Every year, on the first Sunday in June, my school district sponsors an annual Art & Music Festival. Art from all the schools is on diplay, and all the musical ensembles perform. Since the weather was beautiful on Long Island on Sunday, this event was held in the beautiful Village Park. This, however, is really just the backdrop for this monologue.
After taking in some art and music, I went to the Shipwreck Diner for lunch. (Side note here: This is the establishment that served as Darlene's Diner in the movie "In & Out.") I was expecting to see my brother, who has been a cook there for a long time. As I walk in, not only do I find my brother, but I find one of the many high-school classmates of mine who I haven't seen since I graduated from Northport High in June 1999. Emily was working as a waitress. It being a busy day, there wasn't much time for us to catch up, but I did manage to ask "how's SU?" (meaning Syracuse) as I paid the check. And she says, "I'm done. I just graduated." At the time I was amazed that she could be done so quickly.

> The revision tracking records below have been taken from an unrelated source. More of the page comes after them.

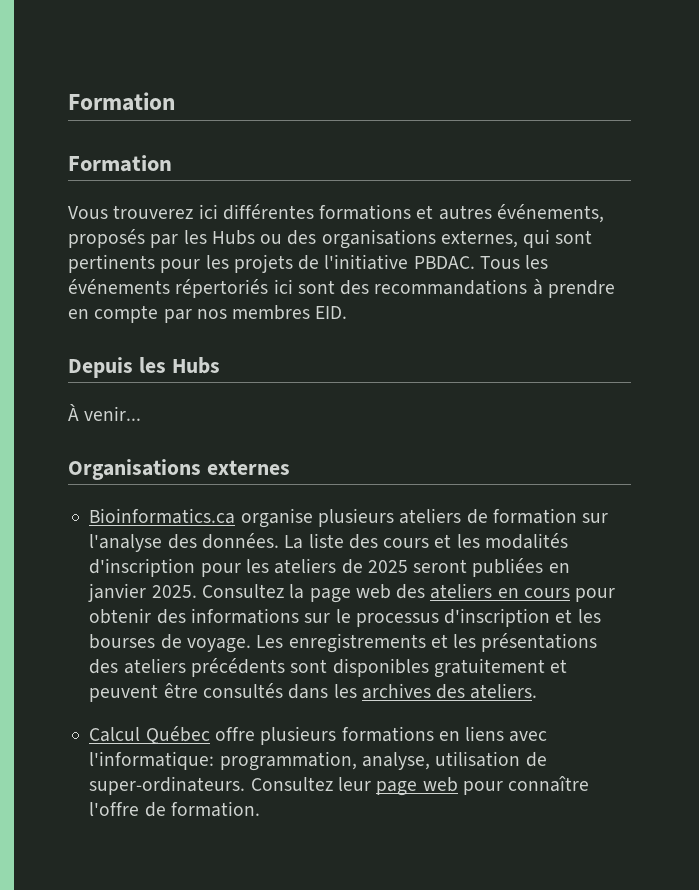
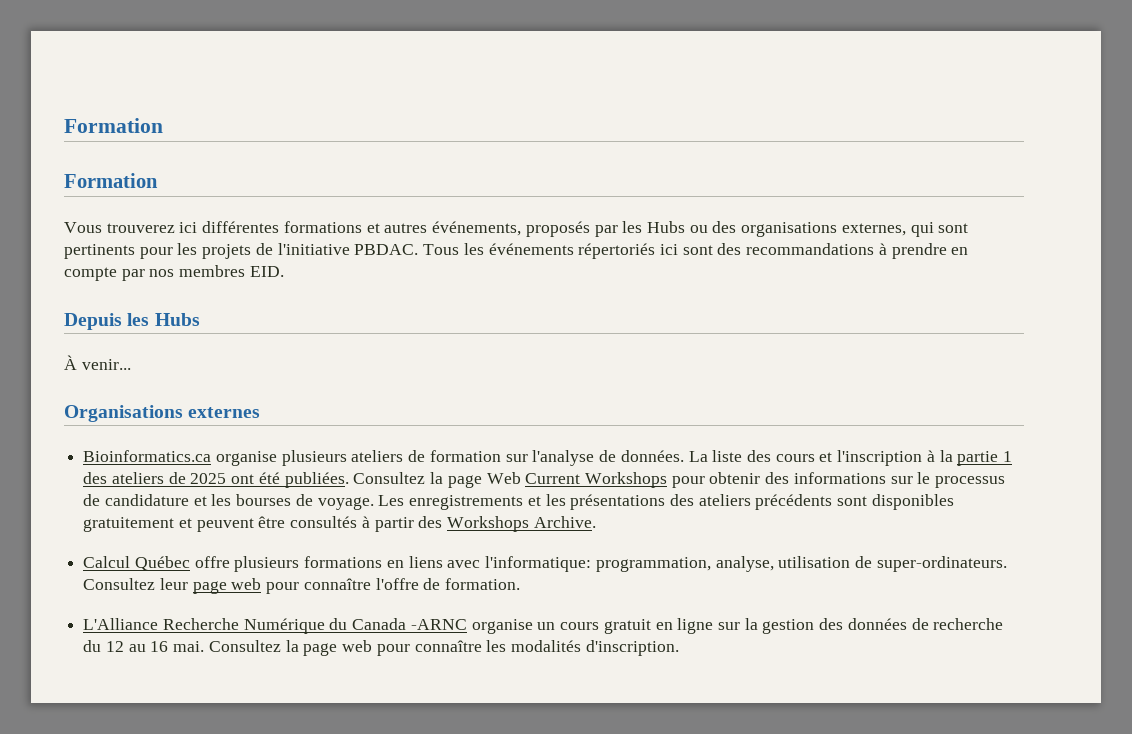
- Bioinformatics.ca organise plusieurs ateliers de formation sur l'analyse des données.
+ Bioinformatics.ca organise plusieurs ateliers de formation sur l'analyse de données.
- La liste des cours et les modalités d'inscription pour les ateliers de 2025 seront publiées en janvier 2025. Consultez la page web des ateliers en cours pour obtenir des informations sur le processus d'inscription et les bourses de voyage.
+ La liste des cours et l'inscription à la partie 1 des ateliers de 2025 ont été publiées. Consultez la page Web Current Workshops pour obtenir des informations sur le processus de candidature et les bourses de voyage.
- Les enregistrements et les présentations des ateliers précédents sont disponibles gratuitement et peuvent être consultés dans les archives des ateliers.
+ Les enregistrements et les présentations des ateliers précédents sont disponibles gratuitement et peuvent être consultés à partir des Workshops Archive.
+ L'Alliance Recherche Numérique du Canada -ARNC organise un cours gratuit en ligne sur la gestion des données de recherche du 12 au 16 mai. Consultez la page web pour connaître les modalités d'inscription.

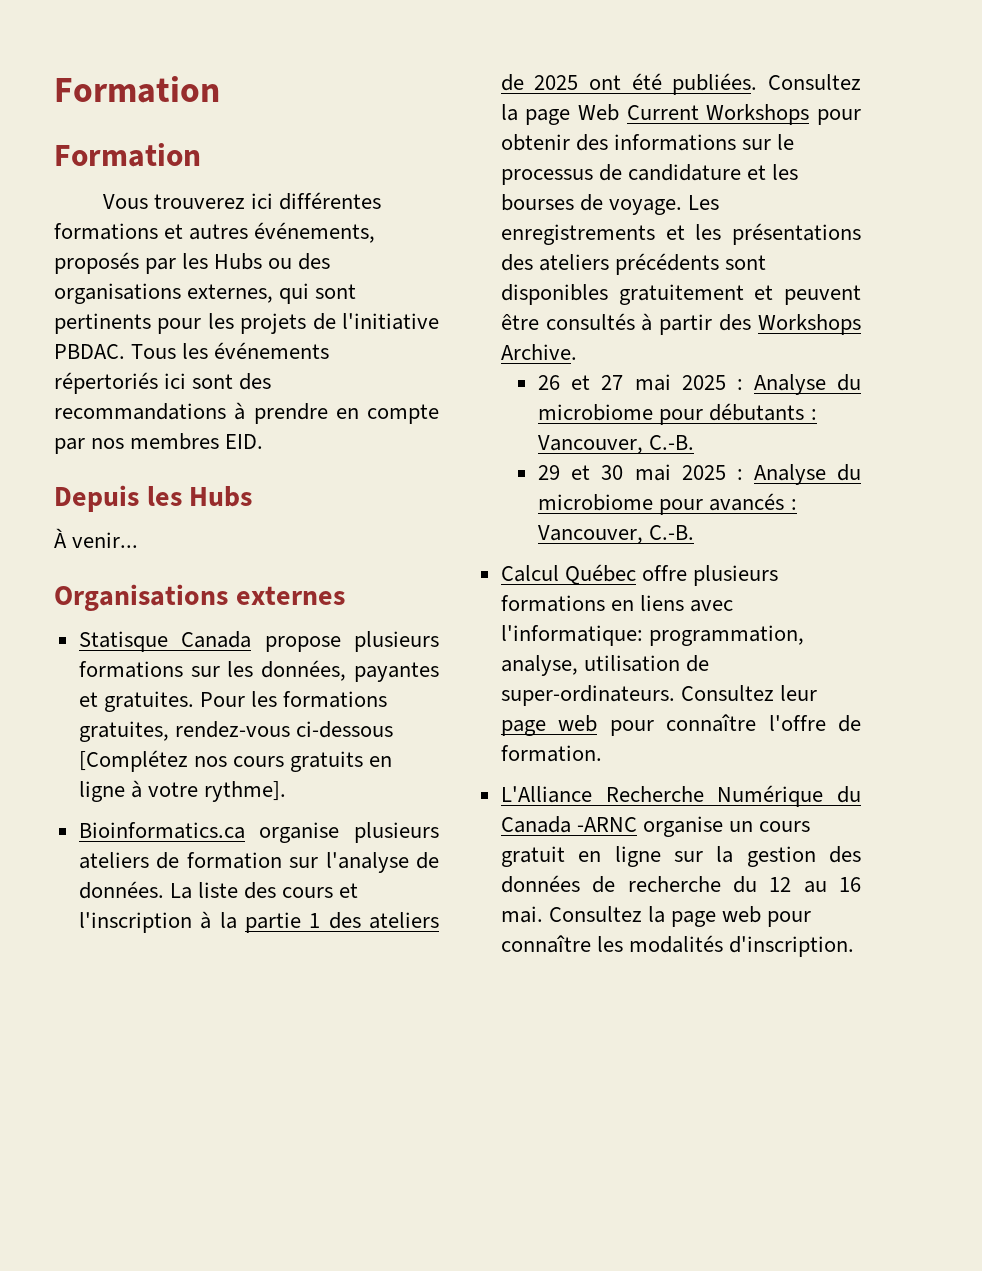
+ Statisque Canada propose plusieurs formations sur les données, payantes et gratuites. Pour les formations gratuites, rendez-vous ci-dessous [Complétez nos cours gratuits en ligne à votre rythme].
+ 26 et 27 mai 2025 : Analyse du microbiome pour débutants : Vancouver, C.-B.
+ 29 et 30 mai 2025 : Analyse du microbiome pour avancés : Vancouver, C.-B.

Much later, I thought to myself, if Emily has a degree in public relations from Syracuse University (which, if I recall correctly, is a very good school for communications and related fields), and is stuck in her hometown waiting tables, what hope is there for someone who almost got kicked out of school because he couldn't get off his lazy ass? (that someone, of couse, would be me) But then I put that aside, since, as another of my classmates from high school once told me, you can't control what happens to others - you can only control how you respond. Anyway, it was only intended as a superficial basis for comparison.
Emily also asked me "you have another year, right?" to which I responded "yup." This, I think, goes to something that I hate to confront, but really must. As much as I would like to tell myself that I'm unconcerned with what other people think, I am, to a large extent, obsessed with just that. I don't want people to have a negative opinion of me, so I shield them from information that might lead to such opinions forming. Better to have no opinion than a bad one, so says my unconscious (and often times, my conscious too). This is probably well up on the list of worst habits I have (in that it could also be a causal factor for some of the other bad habits). As I turn my head, I note the Murphy's Law poster in my room, and one phrase stands out - "friends come and go, but enemies accumulate." I wonder if my thought process leads me to trying to keep the number of enemies as low as possible - which, in turn, leads to the deprivation of friends as well.
I'm hitting a block on this right now, so I'm going to stop. I'll continue this thought line at some point in the future, but now I'm going to watch hockey.